What is required »
Copy every line below where the string "ellipse" is found.

Material for this exercise »
● ● ● ● ●

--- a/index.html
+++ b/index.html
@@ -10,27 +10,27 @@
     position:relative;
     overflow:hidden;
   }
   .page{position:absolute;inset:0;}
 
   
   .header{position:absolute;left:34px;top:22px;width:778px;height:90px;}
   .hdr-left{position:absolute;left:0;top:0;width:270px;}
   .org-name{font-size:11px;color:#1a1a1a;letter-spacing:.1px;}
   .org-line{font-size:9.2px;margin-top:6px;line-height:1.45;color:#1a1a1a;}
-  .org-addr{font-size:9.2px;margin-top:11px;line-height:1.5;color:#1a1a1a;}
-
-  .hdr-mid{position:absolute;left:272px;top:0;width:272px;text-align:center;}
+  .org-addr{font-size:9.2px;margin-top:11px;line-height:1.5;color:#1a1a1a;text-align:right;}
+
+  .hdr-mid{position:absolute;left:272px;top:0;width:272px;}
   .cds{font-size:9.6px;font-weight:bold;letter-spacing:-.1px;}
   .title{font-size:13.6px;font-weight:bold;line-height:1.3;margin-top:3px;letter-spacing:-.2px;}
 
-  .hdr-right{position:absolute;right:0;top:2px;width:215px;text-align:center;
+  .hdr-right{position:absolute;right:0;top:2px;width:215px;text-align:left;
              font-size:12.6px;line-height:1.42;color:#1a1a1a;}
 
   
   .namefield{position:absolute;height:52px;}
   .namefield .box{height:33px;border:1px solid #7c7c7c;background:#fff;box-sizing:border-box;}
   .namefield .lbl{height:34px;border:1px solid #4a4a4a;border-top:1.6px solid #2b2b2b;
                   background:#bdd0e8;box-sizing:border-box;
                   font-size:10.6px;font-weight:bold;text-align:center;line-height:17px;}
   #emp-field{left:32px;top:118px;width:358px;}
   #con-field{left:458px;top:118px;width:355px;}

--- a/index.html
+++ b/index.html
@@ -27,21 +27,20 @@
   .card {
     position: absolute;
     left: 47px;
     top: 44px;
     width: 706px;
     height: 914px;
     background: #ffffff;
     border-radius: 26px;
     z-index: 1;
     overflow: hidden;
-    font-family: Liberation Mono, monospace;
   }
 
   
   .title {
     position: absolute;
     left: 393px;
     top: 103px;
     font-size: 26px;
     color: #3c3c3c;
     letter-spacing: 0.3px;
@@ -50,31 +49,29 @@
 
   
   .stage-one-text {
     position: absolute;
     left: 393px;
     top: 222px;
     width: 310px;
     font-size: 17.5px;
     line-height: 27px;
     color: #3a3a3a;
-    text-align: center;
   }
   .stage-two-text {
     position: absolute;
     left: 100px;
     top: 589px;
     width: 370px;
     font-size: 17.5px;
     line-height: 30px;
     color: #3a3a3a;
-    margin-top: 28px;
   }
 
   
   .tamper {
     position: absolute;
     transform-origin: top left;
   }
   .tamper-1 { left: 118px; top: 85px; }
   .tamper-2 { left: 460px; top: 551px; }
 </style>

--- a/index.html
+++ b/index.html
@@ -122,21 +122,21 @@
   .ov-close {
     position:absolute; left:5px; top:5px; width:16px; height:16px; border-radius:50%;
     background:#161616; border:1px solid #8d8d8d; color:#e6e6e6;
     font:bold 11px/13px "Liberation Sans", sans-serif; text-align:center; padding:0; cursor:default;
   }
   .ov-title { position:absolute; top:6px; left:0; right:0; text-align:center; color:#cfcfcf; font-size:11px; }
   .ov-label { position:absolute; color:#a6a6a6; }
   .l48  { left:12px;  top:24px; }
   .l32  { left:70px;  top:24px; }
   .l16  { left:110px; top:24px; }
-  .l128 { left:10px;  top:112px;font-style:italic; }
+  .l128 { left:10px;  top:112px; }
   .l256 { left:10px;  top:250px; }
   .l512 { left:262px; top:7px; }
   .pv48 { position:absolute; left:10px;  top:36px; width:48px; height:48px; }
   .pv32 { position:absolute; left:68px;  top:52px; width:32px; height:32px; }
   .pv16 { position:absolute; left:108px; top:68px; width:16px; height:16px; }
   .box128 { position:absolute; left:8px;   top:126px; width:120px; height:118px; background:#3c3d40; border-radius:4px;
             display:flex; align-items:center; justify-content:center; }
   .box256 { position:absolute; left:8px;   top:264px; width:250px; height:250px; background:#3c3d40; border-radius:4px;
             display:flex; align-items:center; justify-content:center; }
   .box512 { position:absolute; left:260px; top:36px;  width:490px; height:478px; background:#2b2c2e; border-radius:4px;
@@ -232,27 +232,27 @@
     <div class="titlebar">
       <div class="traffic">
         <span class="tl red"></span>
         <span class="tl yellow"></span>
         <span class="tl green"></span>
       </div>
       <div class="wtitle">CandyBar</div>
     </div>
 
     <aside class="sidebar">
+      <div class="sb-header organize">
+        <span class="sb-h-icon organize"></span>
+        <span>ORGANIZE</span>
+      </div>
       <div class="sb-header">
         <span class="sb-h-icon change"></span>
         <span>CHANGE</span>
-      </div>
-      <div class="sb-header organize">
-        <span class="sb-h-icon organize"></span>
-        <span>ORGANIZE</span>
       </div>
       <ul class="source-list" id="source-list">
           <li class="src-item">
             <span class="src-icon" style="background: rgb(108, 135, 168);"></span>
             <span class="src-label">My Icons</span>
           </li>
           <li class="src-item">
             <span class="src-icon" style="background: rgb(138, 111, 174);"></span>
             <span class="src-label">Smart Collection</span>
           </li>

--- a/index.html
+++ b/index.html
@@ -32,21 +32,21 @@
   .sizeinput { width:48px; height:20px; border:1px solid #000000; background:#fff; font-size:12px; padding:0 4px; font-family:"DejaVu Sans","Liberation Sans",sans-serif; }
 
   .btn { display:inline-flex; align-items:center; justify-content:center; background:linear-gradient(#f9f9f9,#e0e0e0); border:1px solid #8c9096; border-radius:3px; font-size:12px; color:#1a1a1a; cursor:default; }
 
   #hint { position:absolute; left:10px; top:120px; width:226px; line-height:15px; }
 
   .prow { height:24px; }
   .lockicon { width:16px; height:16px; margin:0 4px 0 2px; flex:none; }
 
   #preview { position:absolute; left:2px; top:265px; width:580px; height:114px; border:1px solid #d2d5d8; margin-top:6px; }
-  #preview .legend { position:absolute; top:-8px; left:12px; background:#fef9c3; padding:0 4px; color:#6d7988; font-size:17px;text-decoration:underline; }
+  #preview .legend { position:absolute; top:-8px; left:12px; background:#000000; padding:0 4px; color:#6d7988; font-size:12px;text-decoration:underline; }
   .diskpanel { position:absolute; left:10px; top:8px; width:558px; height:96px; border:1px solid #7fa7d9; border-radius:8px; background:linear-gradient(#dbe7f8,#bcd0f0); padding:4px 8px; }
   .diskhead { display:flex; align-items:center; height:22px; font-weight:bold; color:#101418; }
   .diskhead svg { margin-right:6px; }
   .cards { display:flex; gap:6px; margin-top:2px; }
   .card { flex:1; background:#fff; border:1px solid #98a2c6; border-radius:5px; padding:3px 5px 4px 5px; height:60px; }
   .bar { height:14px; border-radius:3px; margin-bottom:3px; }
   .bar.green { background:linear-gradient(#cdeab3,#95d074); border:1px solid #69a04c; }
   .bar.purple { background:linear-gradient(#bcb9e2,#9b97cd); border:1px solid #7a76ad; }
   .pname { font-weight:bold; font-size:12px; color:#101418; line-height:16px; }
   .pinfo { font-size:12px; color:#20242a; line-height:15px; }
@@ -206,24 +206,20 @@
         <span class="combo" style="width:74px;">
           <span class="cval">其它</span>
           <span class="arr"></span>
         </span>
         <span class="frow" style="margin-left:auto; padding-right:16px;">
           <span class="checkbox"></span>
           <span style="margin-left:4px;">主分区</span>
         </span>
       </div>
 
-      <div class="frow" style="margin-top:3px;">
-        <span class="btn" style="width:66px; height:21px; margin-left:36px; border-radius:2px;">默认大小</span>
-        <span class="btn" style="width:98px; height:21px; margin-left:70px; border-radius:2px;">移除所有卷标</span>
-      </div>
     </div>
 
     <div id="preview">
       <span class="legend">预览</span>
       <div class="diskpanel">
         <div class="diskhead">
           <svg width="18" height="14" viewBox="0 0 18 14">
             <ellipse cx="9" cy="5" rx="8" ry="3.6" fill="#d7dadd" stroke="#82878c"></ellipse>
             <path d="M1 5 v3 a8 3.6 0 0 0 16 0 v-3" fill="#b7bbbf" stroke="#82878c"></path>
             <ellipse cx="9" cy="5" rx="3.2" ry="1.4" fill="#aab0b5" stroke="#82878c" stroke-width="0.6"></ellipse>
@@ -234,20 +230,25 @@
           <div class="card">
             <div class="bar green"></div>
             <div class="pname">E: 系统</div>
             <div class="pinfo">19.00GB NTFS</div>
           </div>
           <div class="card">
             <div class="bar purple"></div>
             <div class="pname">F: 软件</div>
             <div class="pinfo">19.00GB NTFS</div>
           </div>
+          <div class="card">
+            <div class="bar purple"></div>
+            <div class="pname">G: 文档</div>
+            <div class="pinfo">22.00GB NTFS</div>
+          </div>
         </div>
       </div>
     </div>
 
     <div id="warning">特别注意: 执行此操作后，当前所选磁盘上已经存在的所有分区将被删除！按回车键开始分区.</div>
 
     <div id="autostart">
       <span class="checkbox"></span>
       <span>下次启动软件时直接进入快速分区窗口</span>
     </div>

● ● ● ● ●

Final answer »
             <ellipse cx="9" cy="5" rx="8" ry="3.6" fill="#d7dadd" stroke="#82878c"></ellipse>
             <ellipse cx="9" cy="5" rx="3.2" ry="1.4" fill="#aab0b5" stroke="#82878c" stroke-width="0.6"></ellipse>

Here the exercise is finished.